Article 11215

Title of the article

ASSESSMENT OF MYOCARDIAL CHARACTERISTICS DEFORMATION BY THE TWO-DIMENSIONAL STRAIN TECHNOLOGY IN PATIENTS WITH ACUTE MYOCARDIAL INFARCTION WITH ST-SEGMENT ELEVATION

Authors

Oleynikov Valentin Elivich, Doctor of medical sciences, professor, head of sub-department of therapeutics, Medical Institute, Penza State University (40 Krasnaya street, Penza, Russia), oleynikoff@sura.ru
Romanovskaya Elena Mikhaylovna, Assistant, sub-department of therapeutics, Medical Institute, Penza State University (40 Krasnaya street, Penza, Russia), Lensins@rambler.ru
Galimskaya Vera Aleksandrovna, Candidate of medical sciences, associate professor, sub-department of therapeutics, Medical Institute, Penza State University (40 Krasnaya street, Penza, Russia), Vera-budanova@mail.ru
Tomashevskaya Yuliya Anatol'evna, Candidate of medical sciences, associate professor, sub-department of therapeutics, Medical Institute, Penza State University (40 Krasnaya street, Penza, Russia), t.julia74@mail.ru

Index UDK

616.127-005.8; 616.12-008.1-072.7

Abstract

Background. The aim of the article is to determine the deformation characteris-tics using the method of two-dimensional strain in patients with acute myocardial infarction with ST-segment elevation (STEMI) after reperfusion therapy.
Materials and methods. 16 patients with STEMI (group 1) and 20 healthy volunteers in the 2nd control group participated in the study. According to the assessment of revascularization effectiveness based on the TIMI scale the patients with STEMI were divided as follows: group 1 included patients with good angiographic results (TIMI 2–3), the 2nd group – with unsatisfactory effect of reperfusion (TIMI 0–1).
Results. The parameters of the universial myocardial deformation in patients with TIMI 2-3 were higher than the similar data of patients with TIMI 0-1, where the longitudinal and circular deformation of the left ventricle (51 and 36 %) were the most affected.
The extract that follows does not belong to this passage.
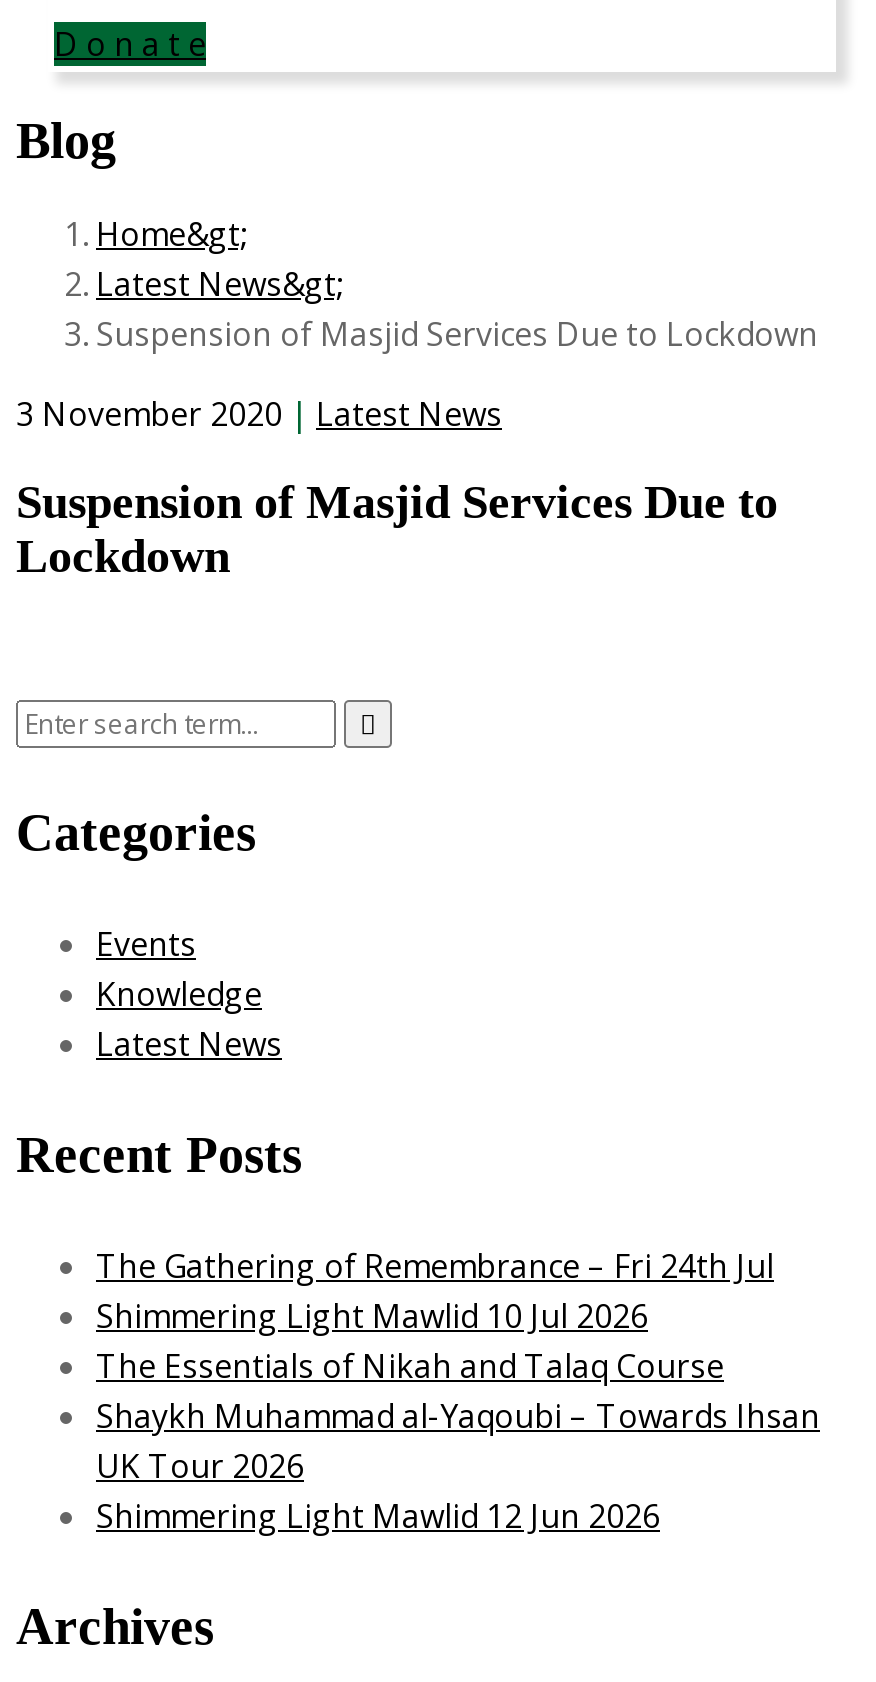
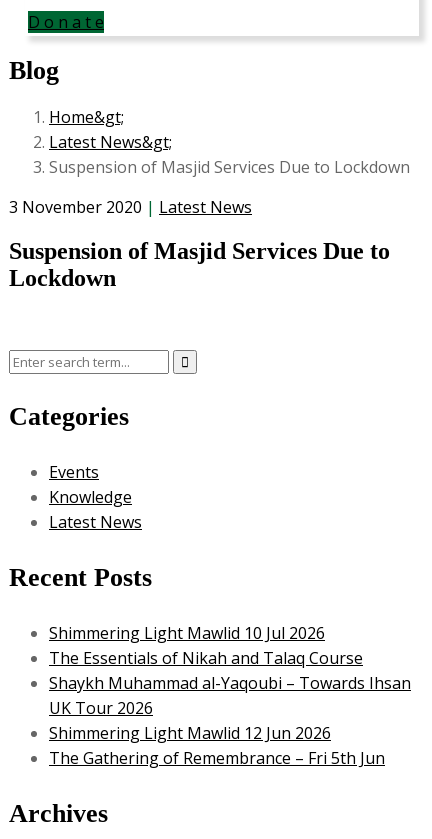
- The Gathering of Remembrance – Fri 24th Jul

moved up: Shimmering Light Mawlid 10 Jul 2026 | The Essentials of Nikah and Talaq Course | Shaykh Muhammad al-Yaqoubi – Towards Ihsan | UK Tour 2026 | Shimmering Light Mawlid 12 Jun 2026

+ The Gathering of Remembrance – Fri 5th Jun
In patients with good angiographic results after stenting there was observed an increase in universal longitudinal and radial deformation rates, in case of unsatisfactory – only radial one increased.
Conclusion. The technique of two-dimensional strain is an affordable and promising ultrasonic method that significantly extends the capabilities of non-invasive dynamic monitoring of the processes of pathological LV remodeling in patients with acute myocardial infarction. Using this technique the authors revealed a high dependence of myocardial deformation characteristics on the reperfusion therapy effectiveness in patients with STEMI.

Key words

acute myocardial infarction with ST-segment elevation (STEMI), reperfusion therapy, two-dimensional strain, longitudinal strain, circumferencial strain, radial strain, phenomenon of non-reflow.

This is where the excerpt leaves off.